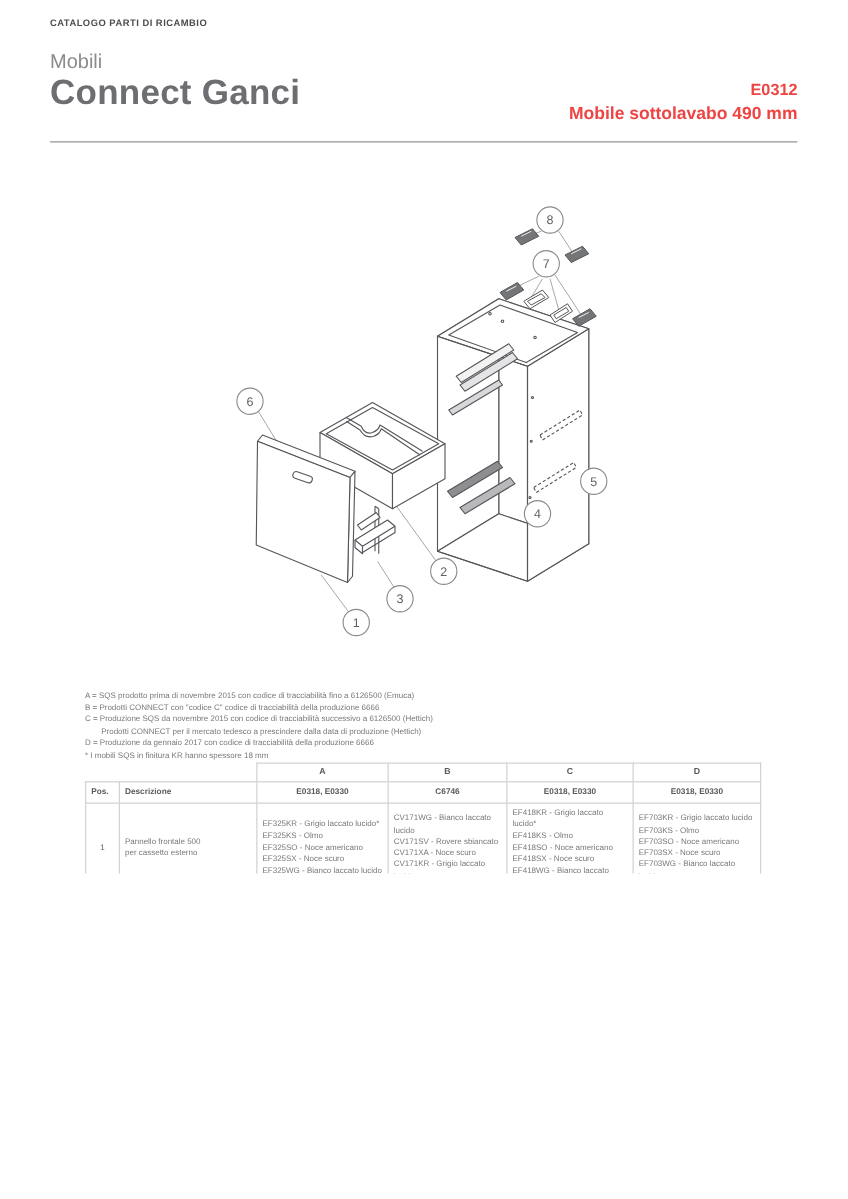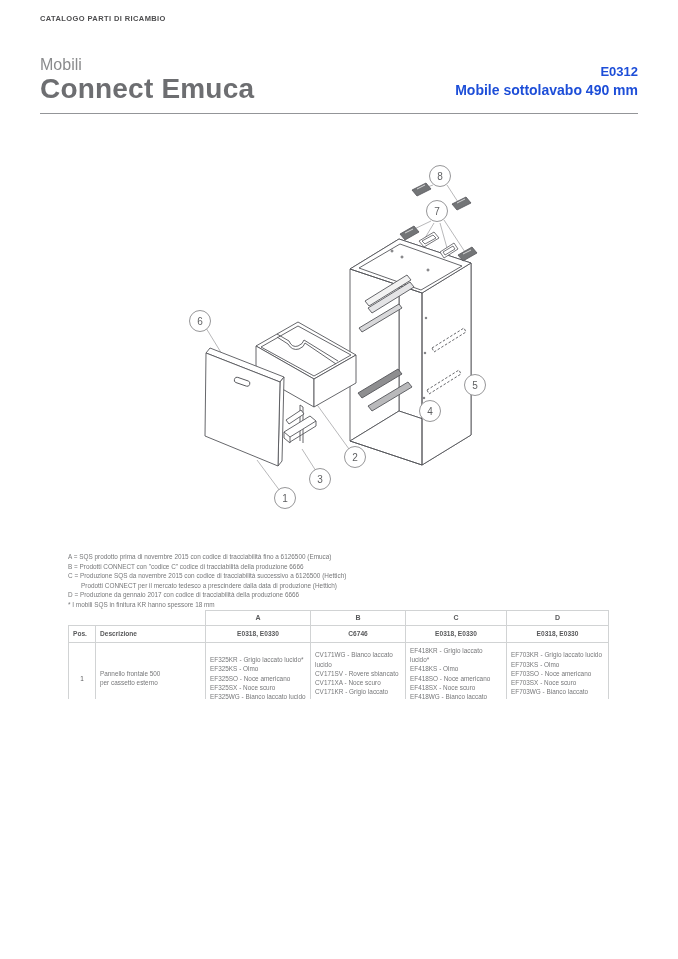--- a/index.html
+++ b/index.html
@@ -1,24 +1,24 @@
 <!DOCTYPE html>
 <html><head>
 <meta charset="utf-8">
 <style>
   html,body{margin:0;padding:0;background:#fff;}
   body{font-family:"Liberation Sans",sans-serif;color:#77787a;-webkit-font-smoothing:antialiased;}
   #page{position:relative;width:678px;height:699px;background:#fff;overflow:hidden;text-decoration:underline;}
 
   
   .catalog-label{position:absolute;left:40px;top:14px;font-size:7.5px;font-weight:700;letter-spacing:.4px;color:#4d4d4f;}
-  .title-block{position:absolute;left:40px;top:56px;}
+  .title-block{position:absolute;left:40px;top:41px;}
   .category{font-size:16px;color:#8a8b8d;line-height:1.1;}
   .main-title{font-size:28px;font-weight:700;color:#6d6e71;line-height:1.1;letter-spacing:.2px;}
-  .ref-block{position:absolute;right:40px;top:64px;text-align:right;color:#1d4ed8;}
+  .ref-block{position:absolute;right:40px;top:64px;text-align:right;color:#ef4444;}
   .ref-code{font-size:13px;font-weight:700;line-height:1.3;}
   .ref-name{font-size:14px;font-weight:700;line-height:1.3;text-align:right;}
   .header-rule{position:absolute;left:40px;right:40px;top:113px;border:0;border-top:1px solid #939598;margin:0;}
 
   
   .diagram{position:absolute;left:140px;top:158px;width:395px;height:390px;}
   .callout-num{font-size:10px;fill:#5e5f61;font-family:"Liberation Sans",sans-serif;}
 
   
   .footnotes{position:absolute;left:68px;top:552px;width:460px;font-size:6.4px;line-height:1.5;color:#77787a;}
@@ -38,21 +38,21 @@
 </style>
 </head>
 <body>
 
 <div id="page">
 
   <div class="catalog-label">CATALOGO PARTI DI RICAMBIO</div>
 
   <div class="title-block">
     <div class="category">Mobili</div>
-    <div class="main-title">Connect Emuca</div>
+    <div class="main-title">Connect Ganci</div>
   </div>
 
   <div class="ref-block">
     <div class="ref-code">E0312</div>
     <div class="ref-name">Mobile sottolavabo 490 mm</div>
   </div>
 
   <hr class="header-rule">
 
   <svg class="diagram" viewBox="0 0 395 390" xmlns="http://www.w3.org/2000/svg">

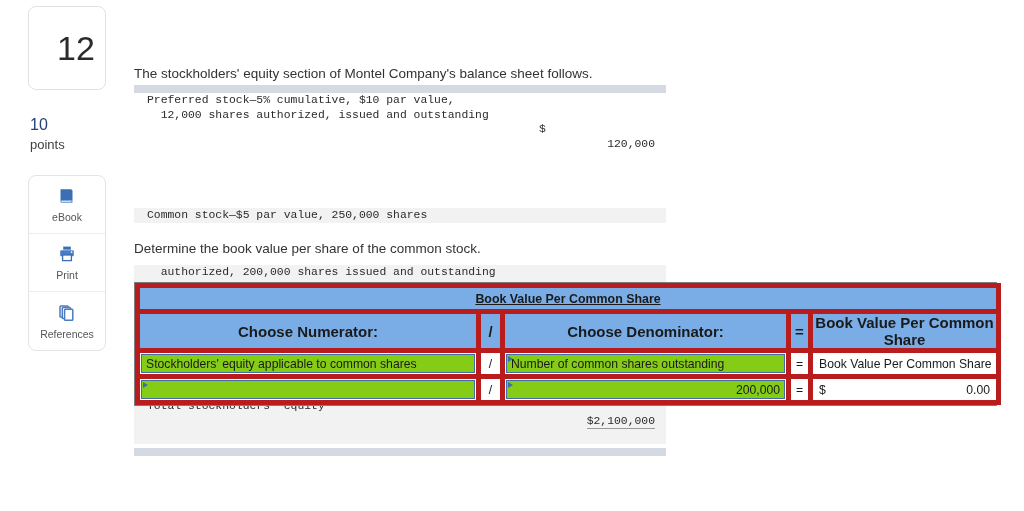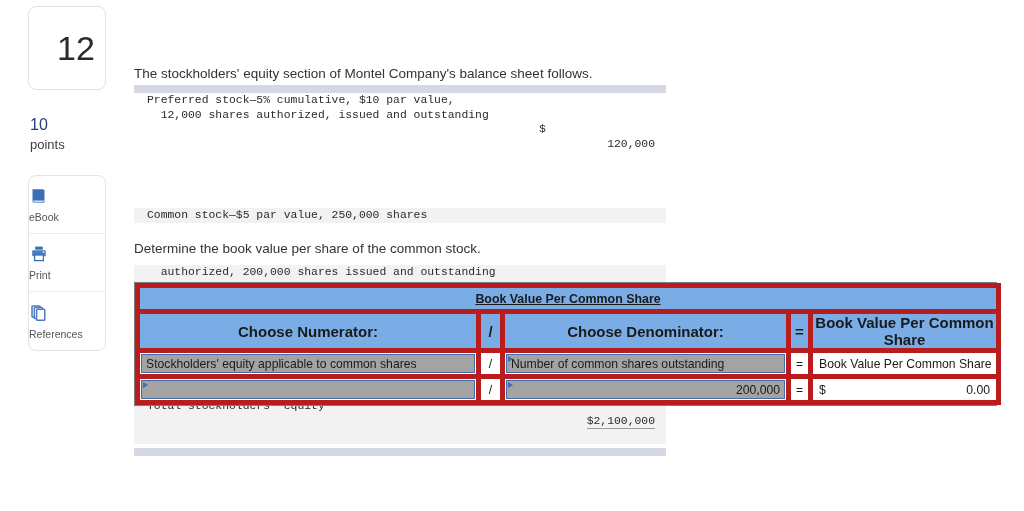--- a/index.html
+++ b/index.html
@@ -61,21 +61,21 @@
     border-radius: 8px;
     box-sizing: border-box;
     background: #fff;
     overflow: hidden;
   }
   .tool-btn {
     height: 58px;
     box-sizing: border-box;
     display: flex;
     flex-direction: column;
-    align-items: flex-start;
+    align-items: center;
     justify-content: center;
     gap: 5px;
     border-bottom: 1px solid #ededed;
     cursor: pointer;
   }
   .tool-btn:last-child { border-bottom: none; }
   .tool-label {
     font-size: 10.5px;
     color: #555555;
   }
@@ -197,21 +197,21 @@
     background: #ffffff;
   }
   .selbox {
     position: absolute;
     left: 1px;
     right: 1px;
     top: 1px;
     bottom: 1px;
     border: 1px solid #3f6fab;
     box-sizing: border-box;
-    background: #a3a3a3;
+    background: #84cc16;
     display: flex;
     align-items: center;
     padding: 0 4px;
   }
   .selbox.right { justify-content: flex-end; }
   .selbox .txt { font-size: 12.2px; color: #1a1a1a; white-space: nowrap; }
   .tri {
     position: absolute;
     left: 1px;
     top: 1px;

────────

Task objective: Skip the pictures and transcribe the rest of the records exactly.

Response to this exercise:
--- a/index.html
+++ b/index.html
@@ -1,24 +1,24 @@
 <!DOCTYPE html>
 <html><head>
 <meta charset="utf-8">
 <style>
   html,body{margin:0;padding:0;background:#fff;}
   body{font-family:"Liberation Sans",sans-serif;color:#77787a;-webkit-font-smoothing:antialiased;}
   #page{position:relative;width:678px;height:699px;background:#fff;overflow:hidden;text-decoration:underline;}
 
   
   .catalog-label{position:absolute;left:40px;top:14px;font-size:7.5px;font-weight:700;letter-spacing:.4px;color:#4d4d4f;}
-  .title-block{position:absolute;left:40px;top:56px;}
+  .title-block{position:absolute;left:40px;top:41px;}
   .category{font-size:16px;color:#8a8b8d;line-height:1.1;}
   .main-title{font-size:28px;font-weight:700;color:#6d6e71;line-height:1.1;letter-spacing:.2px;}
-  .ref-block{position:absolute;right:40px;top:64px;text-align:right;color:#1d4ed8;}
+  .ref-block{position:absolute;right:40px;top:64px;text-align:right;color:#ef4444;}
   .ref-code{font-size:13px;font-weight:700;line-height:1.3;}
   .ref-name{font-size:14px;font-weight:700;line-height:1.3;text-align:right;}
   .header-rule{position:absolute;left:40px;right:40px;top:113px;border:0;border-top:1px solid #939598;margin:0;}
 
   
   .diagram{position:absolute;left:140px;top:158px;width:395px;height:390px;}
   .callout-num{font-size:10px;fill:#5e5f61;font-family:"Liberation Sans",sans-serif;}
 
   
   .footnotes{position:absolute;left:68px;top:552px;width:460px;font-size:6.4px;line-height:1.5;color:#77787a;}
@@ -38,21 +38,21 @@
 </style>
 </head>
 <body>
 
 <div id="page">
 
   <div class="catalog-label">CATALOGO PARTI DI RICAMBIO</div>
 
   <div class="title-block">
     <div class="category">Mobili</div>
-    <div class="main-title">Connect Emuca</div>
+    <div class="main-title">Connect Ganci</div>
   </div>
 
   <div class="ref-block">
     <div class="ref-code">E0312</div>
     <div class="ref-name">Mobile sottolavabo 490 mm</div>
   </div>
 
   <hr class="header-rule">
 
   <svg class="diagram" viewBox="0 0 395 390" xmlns="http://www.w3.org/2000/svg">

--- a/index.html
+++ b/index.html
@@ -61,21 +61,21 @@
     border-radius: 8px;
     box-sizing: border-box;
     background: #fff;
     overflow: hidden;
   }
   .tool-btn {
     height: 58px;
     box-sizing: border-box;
     display: flex;
     flex-direction: column;
-    align-items: flex-start;
+    align-items: center;
     justify-content: center;
     gap: 5px;
     border-bottom: 1px solid #ededed;
     cursor: pointer;
   }
   .tool-btn:last-child { border-bottom: none; }
   .tool-label {
     font-size: 10.5px;
     color: #555555;
   }
@@ -197,21 +197,21 @@
     background: #ffffff;
   }
   .selbox {
     position: absolute;
     left: 1px;
     right: 1px;
     top: 1px;
     bottom: 1px;
     border: 1px solid #3f6fab;
     box-sizing: border-box;
-    background: #a3a3a3;
+    background: #84cc16;
     display: flex;
     align-items: center;
     padding: 0 4px;
   }
   .selbox.right { justify-content: flex-end; }
   .selbox .txt { font-size: 12.2px; color: #1a1a1a; white-space: nowrap; }
   .tri {
     position: absolute;
     left: 1px;
     top: 1px;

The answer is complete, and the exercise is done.